Reviews

Impossible Steps

In one way Stephen M Hunt‘s play Impossible Steps has an affinity
with Peter Weiss’s Marat/Sade – what happens when the lunatics take
over the asylum?

Editorial Staff

Editorial Staff

| |

22 May 2009

Towngate Theatre, Basildon
22-23 May
Cramphorn Theatre, Chelmsford
19-20 June
The Theatre, Brentwood
25-27 June
Mumford Theatre, Cambridge
17 October
The Playhouse, Harlow
23-24 October

The key difference is that you know where you are with the latter right from its beginning. The Hunt play keeps you mystified until two-thirds through. And there’s more than one way to be mystified We meet the main female character in Rome, near the Spanish Steps. She’s a middle-aged American divorcée with an eye to fashion are displayed in the nearby boutiques. Then she encounters a strange Italian man with an unusual line in pick-up techniques. As they flounder around each other, so do we.

Is this comedy? surrealism? super-naturalism? or just (perhaps) a tragedy in the making? There’s also another and younger couple, Gina and Barry. Their relationship, which is both personal and professional, is on the rocks. He is shown to be abusive in both word and deed.
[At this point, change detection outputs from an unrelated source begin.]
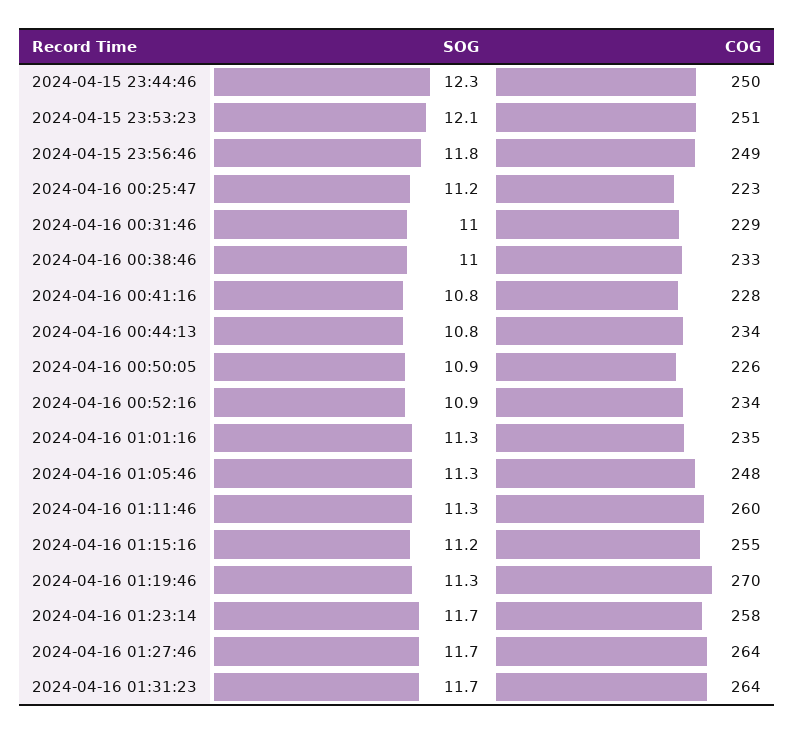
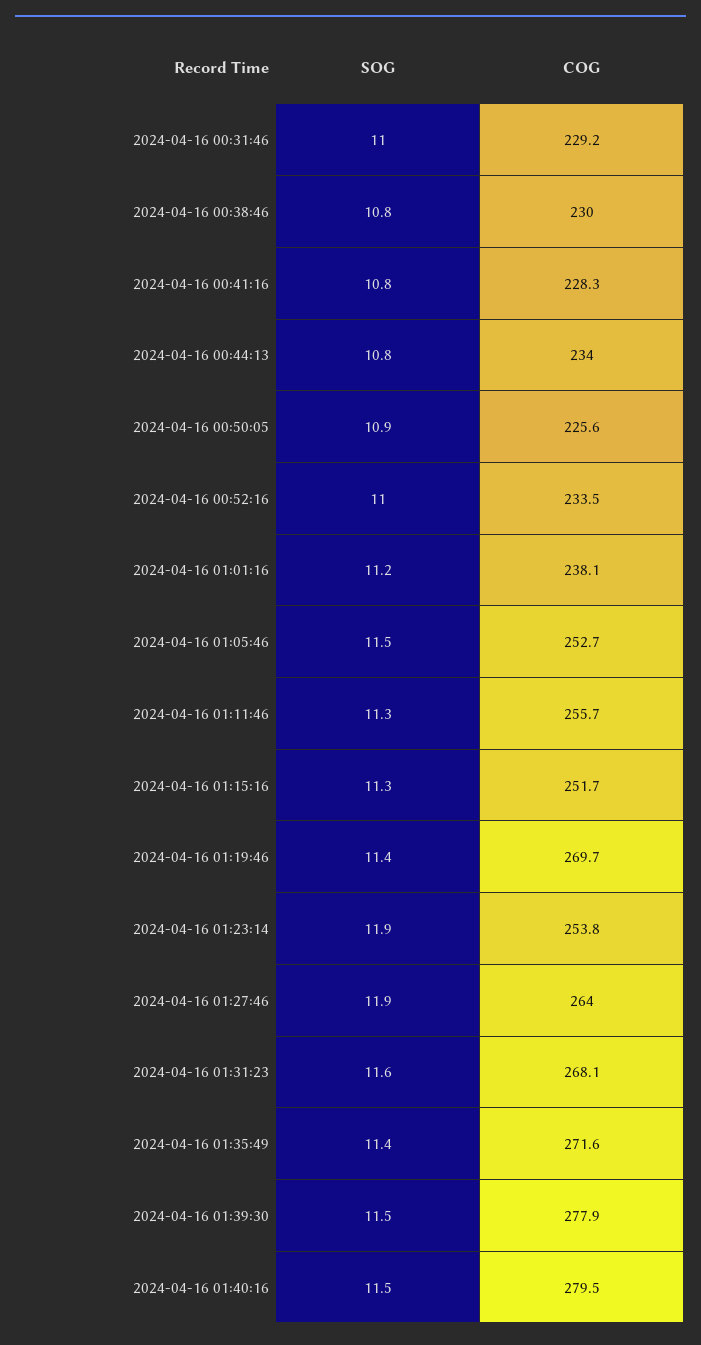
SOG, 2024-04-15 23:44:46: 12.3 -> none
COG, 2024-04-15 23:44:46: 250 -> none
SOG, 2024-04-15 23:53:23: 12.1 -> none
COG, 2024-04-15 23:53:23: 251 -> none
SOG, 2024-04-15 23:56:46: 11.8 -> none
COG, 2024-04-15 23:56:46: 249 -> none
SOG, 2024-04-16 00:25:47: 11.2 -> none
COG, 2024-04-16 00:25:47: 223 -> none
SOG, 2024-04-16 00:38:46: 11 -> 10.8
COG, 2024-04-16 00:38:46: 233 -> 230
SOG, 2024-04-16 00:52:16: 10.9 -> 11
SOG, 2024-04-16 01:01:16: 11.3 -> 11.2
COG, 2024-04-16 01:01:16: 235 -> 238.1
SOG, 2024-04-16 01:05:46: 11.3 -> 11.5
COG, 2024-04-16 01:05:46: 248 -> 252.7
COG, 2024-04-16 01:11:46: 260 -> 255.7
SOG, 2024-04-16 01:15:16: 11.2 -> 11.3
COG, 2024-04-16 01:15:16: 255 -> 251.7
SOG, 2024-04-16 01:19:46: 11.3 -> 11.4
SOG, 2024-04-16 01:23:14: 11.7 -> 11.9
COG, 2024-04-16 01:23:14: 258 -> 253.8
SOG, 2024-04-16 01:27:46: 11.7 -> 11.9
SOG, 2024-04-16 01:31:23: 11.7 -> 11.6
COG, 2024-04-16 01:31:23: 264 -> 268.1
SOG, 2024-04-16 01:35:49: none -> 11.4
COG, 2024-04-16 01:35:49: none -> 271.6
SOG, 2024-04-16 01:39:30: none -> 11.5
COG, 2024-04-16 01:39:30: none -> 277.9
SOG, 2024-04-16 01:40:16: none -> 11.5
COG, 2024-04-16 01:40:16: none -> 279.5

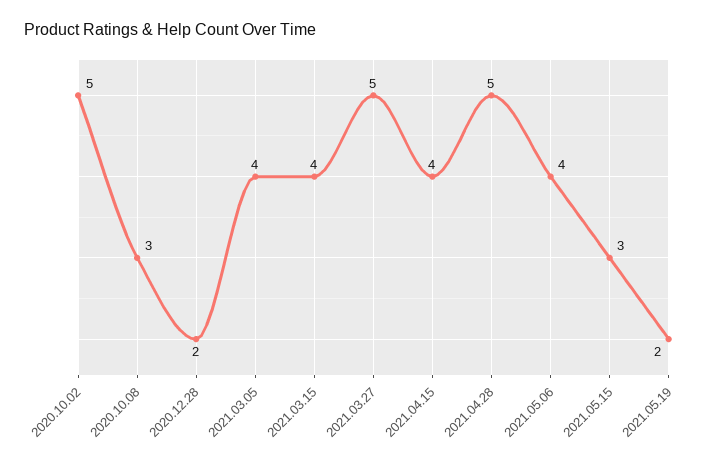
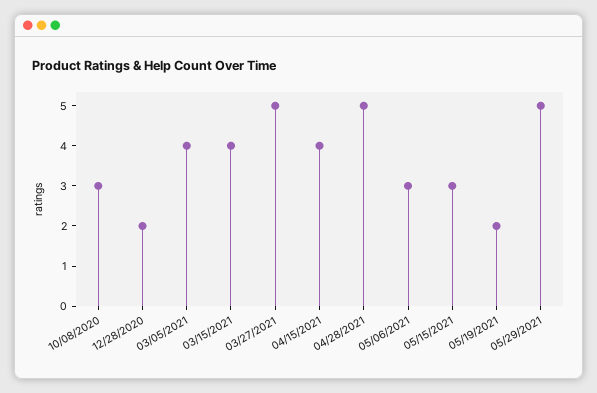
2020.10.02: 5 -> none
2021.05.06: 4 -> 3
05/29/2021: none -> 5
How do they relate to the older pair? How does the enigmatic Marco fit into all their lives?

Questions galore are thus posed but for far too long we are left in as much of a mist about what’s really going on as the play’s characters themselves. The acting is good – Hildegard Neil flounces and flurries as the older woman (who’s given no personal name other than Not-An-I) and Michael Heywood matches her as the equally enigmatic “Pops”, who poses solutions as well as questions but has no real answers.
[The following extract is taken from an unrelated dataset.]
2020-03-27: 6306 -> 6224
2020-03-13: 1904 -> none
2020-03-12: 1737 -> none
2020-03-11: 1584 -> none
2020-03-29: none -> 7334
Rosalind Blessed gives a strong performance as Gina, who gives the impression of being one of life’s survivors. You want to cheer when she manages to turn her dual expulsion into a modest triumph. Mark Hayden is Barry, who can be cruel but not kind, and Andrew Fettes is suitably decisive as Marco.
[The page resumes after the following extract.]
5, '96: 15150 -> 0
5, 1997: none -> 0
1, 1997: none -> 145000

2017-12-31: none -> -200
Somewhere in all those words is an interesting play about identity, its crises of comprehension, its strengths and its weaknesses. Neil and the author are credited as co-directors; this is something which I feel is not always a wise undertaking. An outside director might have trimmed some of the woolier exchanges and tautened the stage action.

Anne Morley-Priestman
(reviewed at the Rhodes Arts Centre, Bishop’s Stortford on 7 May 2009)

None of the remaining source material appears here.